Un Gatinois acquitté de harcèlement criminel d'une adolescente

Un trentenaire amoureux d’une adolescente a été acquitté de harcèlement criminel à son endroit, le mois dernier, à Gatineau. La juge qui a entendu l’affaire a indiqué que, même si elles étaient dérangeantes, les seules pensées de Jérôme André Morrissette ne s’étaient pas traduites en gestes criminels.

L’homme de 35 ans a été acquitté sur toute la ligne, le 4 février dernier. En détention préventive depuis juillet 2018, le Gatinois a été libéré de trois chefs de harcèlement et d’un chef de possession de pornographie juvénile.

Dans ce dernier cas de pornographie juvénile, la juge Alexandra Marcil a conclu que la Couronne n’avait pas déposé un chef d’accusation reflétant les gestes de l’accusé. Celui-ci aurait peut-être « accédé » à de la pornographie juvénile, sans toutefois être en sa « possession ».

Concernant les trois chefs de harcèlement criminel, la magistrate a expliqué qu’on ne pouvait criminaliser un individu pour ses seules pensées.

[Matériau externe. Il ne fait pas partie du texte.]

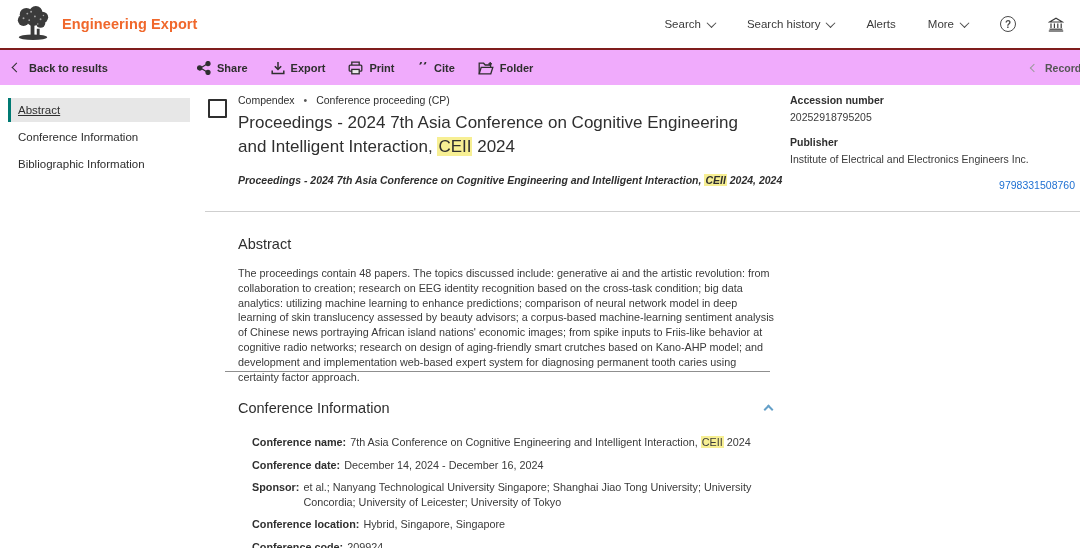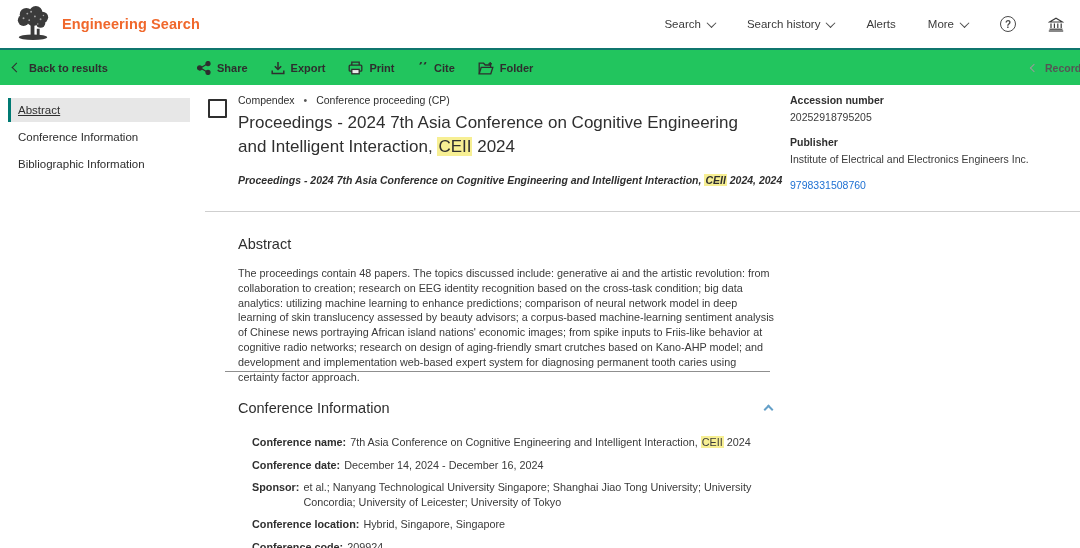--- a/index.html
+++ b/index.html
@@ -108,7 +108,7 @@
             <circle cx="16" cy="15" r="0.9"></circle>
         </g>
       </svg>
-      <span class="brand-name">Engineering Search</span>
+      <span class="brand-name">Engineering Export</span>
     </div>
     <div class="header-nav">
       <div class="nav-item">

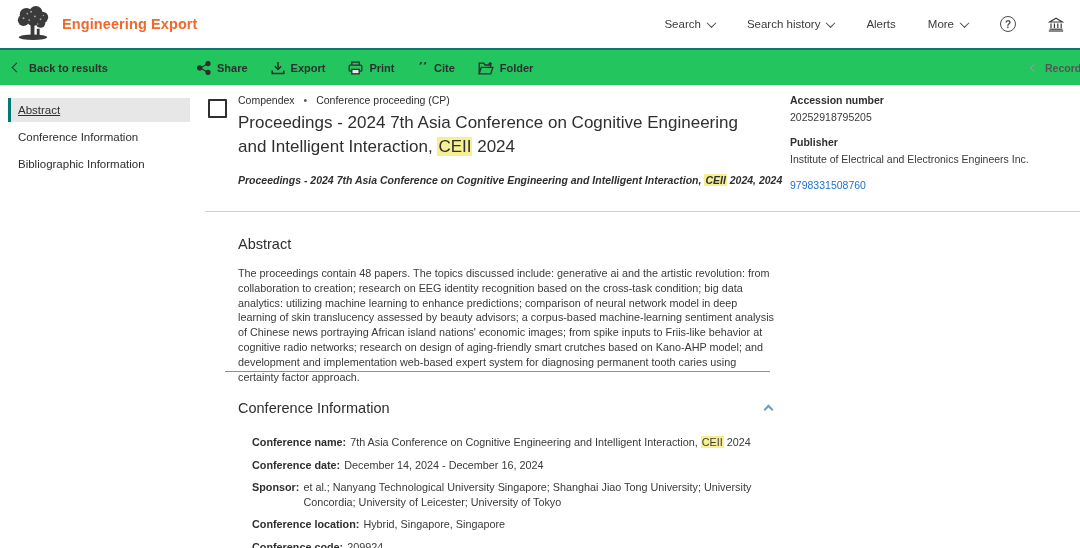--- a/index.html
+++ b/index.html
@@ -21,8 +21,8 @@
   .inst-btn { cursor:pointer; display:flex; align-items:center; }
 
   
-  .toolbar { position:absolute; left:0; top:48px; width:100%; height:37px; background:#22c55e;
-    border-top:2px solid #0f766e; }
+  .toolbar { position:absolute; left:0; top:48px; width:100%; height:37px; background:#f0abfc;
+    border-top:2px solid #7f1d1d; }
   .back-btn { position:absolute; left:13px; top:0; height:35px; display:flex; align-items:center;
     font-size:11px; font-weight:700; cursor:pointer; color:#2e2e2e; }
   .chev-left { width:7px; height:7px; border-left:1.8px solid #2e2e2e; border-bottom:1.8px solid #2e2e2e;

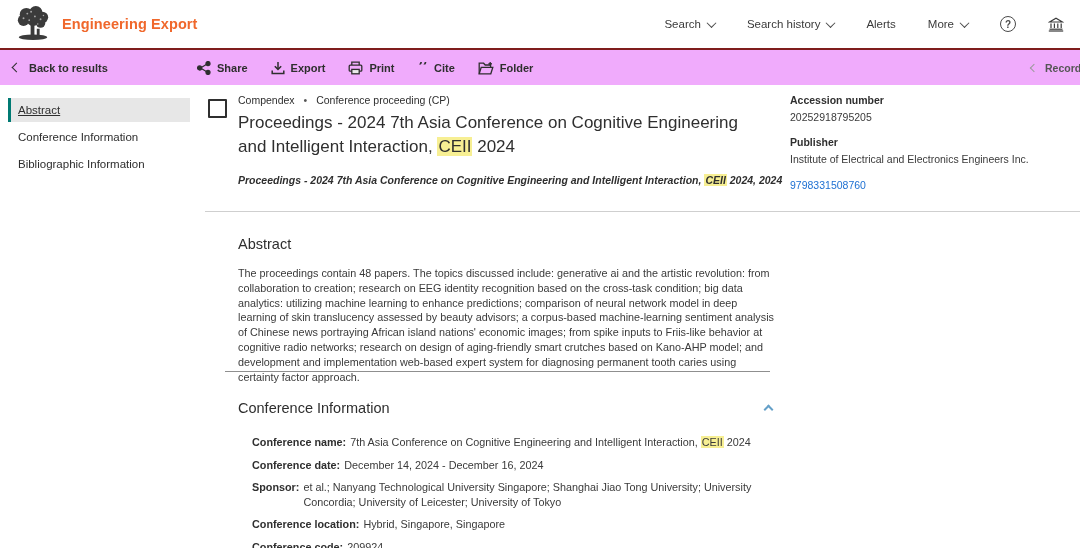--- a/index.html
+++ b/index.html
@@ -56,7 +56,7 @@
   .meta-group { margin-bottom:12px; }
   .meta-label { font-weight:700; color:#2f2f2f; margin-bottom:4px; }
   .meta-value { color:#3a3a3a; line-height:1.35; }
-  .link { color:#1e70d2; cursor:pointer; }
+  .link { color:#1e70d2; cursor:pointer;text-align:right; }
 
   
   .divider-full { position:absolute; left:205px; right:0; top:211px; height:1px; background:#cfcfcf; }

Cet acharnement envers l’adolescente, qui a débuté en 2014 alors qu’elle était âgée de 13 ans, aura duré quatre ans, déplore la famille.

Selon le ministère public, il aurait incessamment visité son compte Instagram et tenté d’entrer en contact avec elle, en se rendant dans les mêmes lieux publics. Le père de la jeune fille l’a « reviré de bord » un jour de Saint-Valentin, alors que le trentenaire « s’était mis beau » pour aller visiter celle qu’il aimait.

L’avocate de la défense, Me Mélina Cham, a précisé que son client n’avait pas communiqué directement avec l’adolescente, lorsqu’il se trouvait aux mêmes endroits. Il aurait, chaque fois qu’on lui demandait, quitté les lieux.

Arrêté de nouveau

L’adulte était à peine sorti de prison, au début du mois dernier, que le Service de police de la Ville de Gatineau (SPVG) l’a cueilli à nouveau. Voulant s’assurer que M. Morrissette se tienne loin de la jeune fille en question, le SPVG l’a arrêté pour le faire comparaître à nouveau devant un juge, cette fois, dans le cadre de l’article 810 du Code criminel.

En se soumettant à l’article 810, un justiciable s’engage à respecter des conditions, dont celle de ne pas troubler l’ordre public ou d’importuner la jeune fille. M. Morrissette conteste cependant cette demande de 810.

Son audition devant juge est prévue en avril.